I'd be interested to see if anyone else is able to solve this issue using this hotfix.
Jan 31, 2012 09:19 PM|AlanR54NC|LINK
Yes. We were directed to that same patch and so far, so good. we were able to recreate the issue on demand using a reg hack from MS. Issue has disappeared. We have applied the patch to several nonproduction servers, and while still a little early, no side
effects or recurrances of the problem.
Feb 01, 2012 09:59 AM|Foxer|LINK
Feb 03, 2012 02:38 PM|nub_340|LINK
Feb 03, 2012 09:08 PM|Rovastar|LINK
Looking at this thread it looks a little like an issue I got with apppoolidentity
but it depends on what 500 error you got.
TBH those "undocumented" features it put me off using app pool identity and I just stick to network service or if I really need to have more security just create separate users for the identities.I really don't understand the true need for that account.
In my experience it doesn't always work nicely with .net.
Feb 15, 2012 01:07 PM|nub_340|LINK
Feb 17, 2012 12:34 AM|ccorkrum1979|LINK
I ran across this thread looking for something else but I am also using a web farm and haven't noticed any issues with authentication. I actually ran into this trying to compare my setup to others. I currently have 4 servers 2 IIS and 2 File/DFS servers
all domain joined. Most of the content is static but as for permissions on the DFS NS and content links I am using Authenticated Users Full Control on the share, NTFS Authenticated Users with list data on this subfolder only and Administrators, SYSTEM Full
Control, and WebFarmUser (Domain Account) Read.
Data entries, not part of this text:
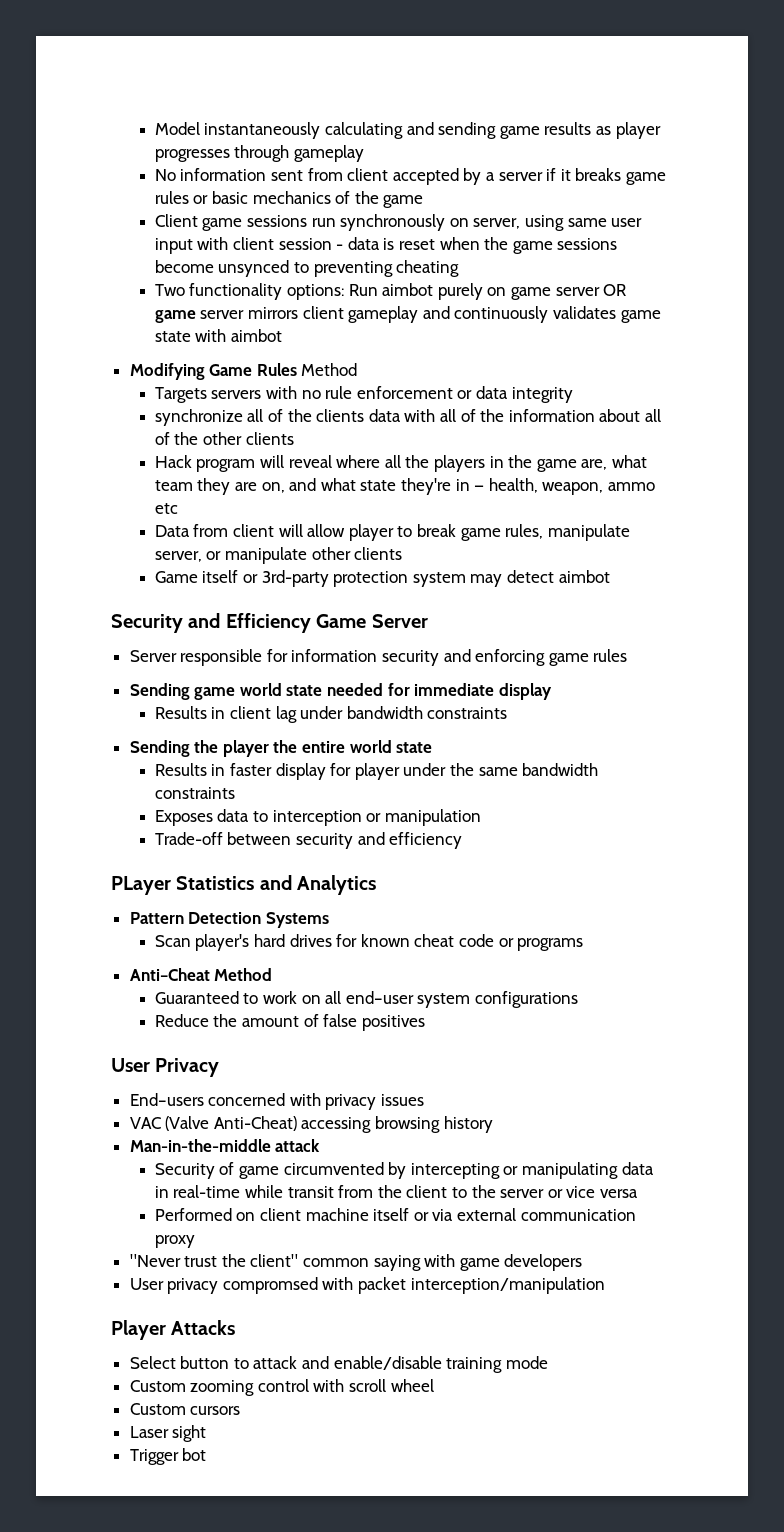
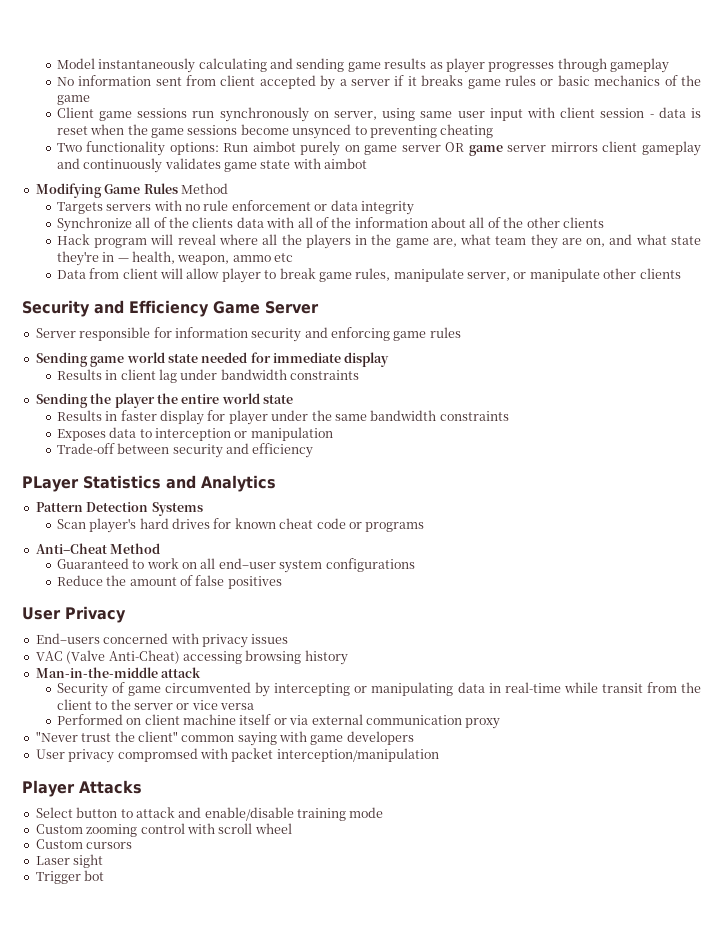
[154,409,243,426] synchronize -> [56,217,132,232] Synchronize
[154,570,610,587] // Game itself or 3rd-party protection system may detect aimbot -> (681, 273) none

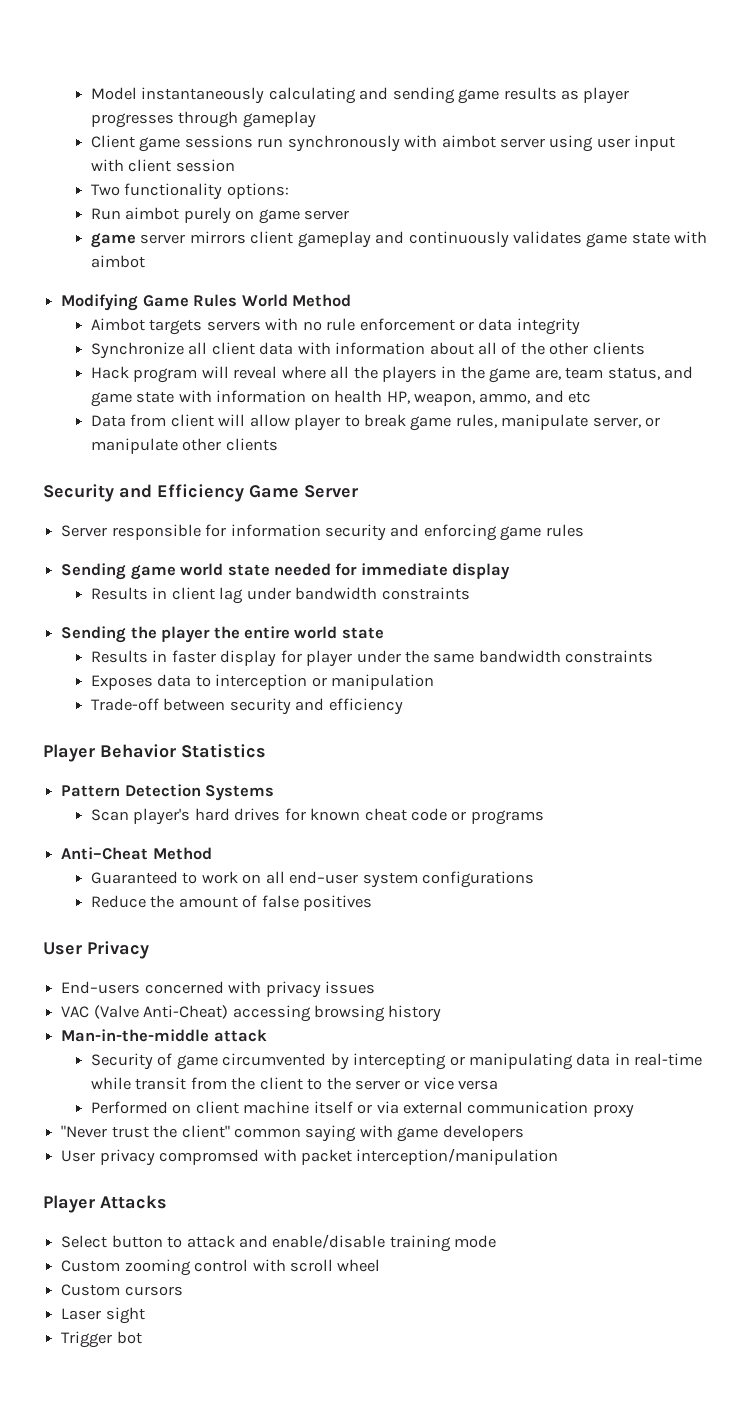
[56,75,702,90] [56,95,90,105] // No information sent from client accepted by a server if it breaks game rules or basic mechanics of the game -> (316, 119) none
[313,108,453,121] on server, using same -> [404,135,594,152] with aimbot server using
[649,107,701,118] [56,124,494,139] - data is reset when the game sessions become unsynced to preventing cheating -> (235, 165) none
(219, 148) none -> (289, 191) //
[445,142,465,152] OR -> (350, 215) //
[180,183,228,194] [56,202,103,214] Method // Targets -> [241,294,351,307] [90,318,203,335] World Method // Aimbot targets
[153,217,352,228] of the clients data with all of the -> [211,342,331,355] client data with
[460,234,702,249] [56,251,271,266] what team they are on, and what state they're in — health, weapon, ammo -> [565,366,694,380] [90,390,564,407] team status, and game state with information on health HP, weapon, ammo, and
[22,476,79,492] PLayer -> [43,744,176,762] Player Behavior
[166,475,276,492] and Analytics -> (266, 751) none

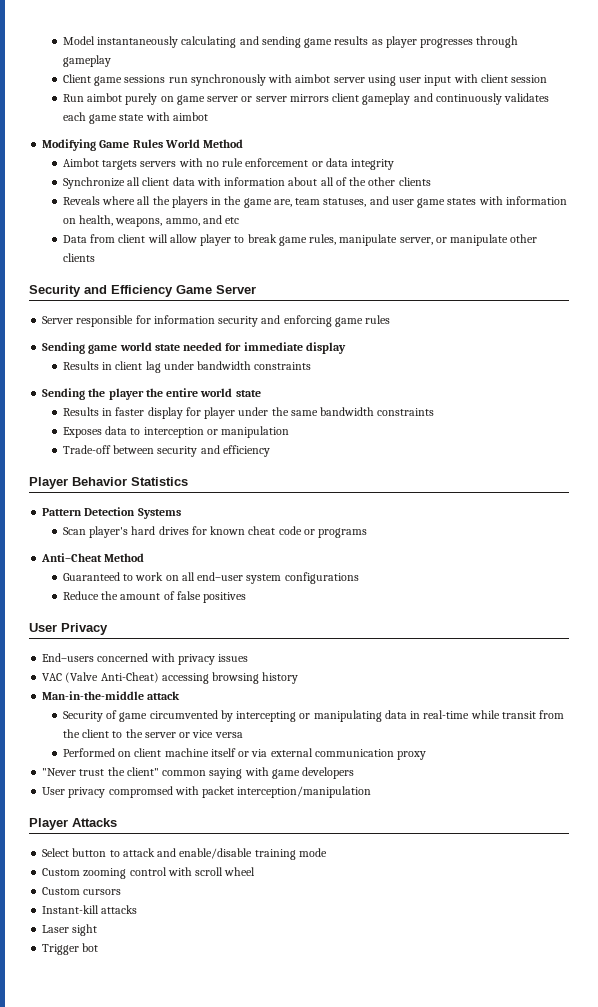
[90,183,289,200] // Two functionality options: -> (548, 79) none
[90,233,136,248] // game -> [241,96,253,102] or
(582, 237) none -> [62,112,86,121] each
[90,366,278,383] Hack program will reveal -> [62,196,100,205] Reveals
[607,366,694,380] [90,390,475,407] status, and game state with information on health HP, weapon, -> [323,196,567,208] [62,215,163,227] statuses, and user game states with information on health, weapons,
(183, 1291) none -> [42,905,138,914] // Instant-kill attacks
For the AppPools I'm using AppPoolIdentity, Authentication I am using the AppPoolIdentity, and using Path Credentials when connecting to the UNC path. The WebFarmUser was also added to IIS_IUSR group on each
web node. I haven't brought into the mix FTP and WebDAV yet and that is how I stumbled on the thread seeing if my setup will work, Only thing I have noticed was people using the WebFarmUser as the AppPoolIdentity or Network Service, but not knowing much about
share permissions and everything working as is maybe I'm already on the right track?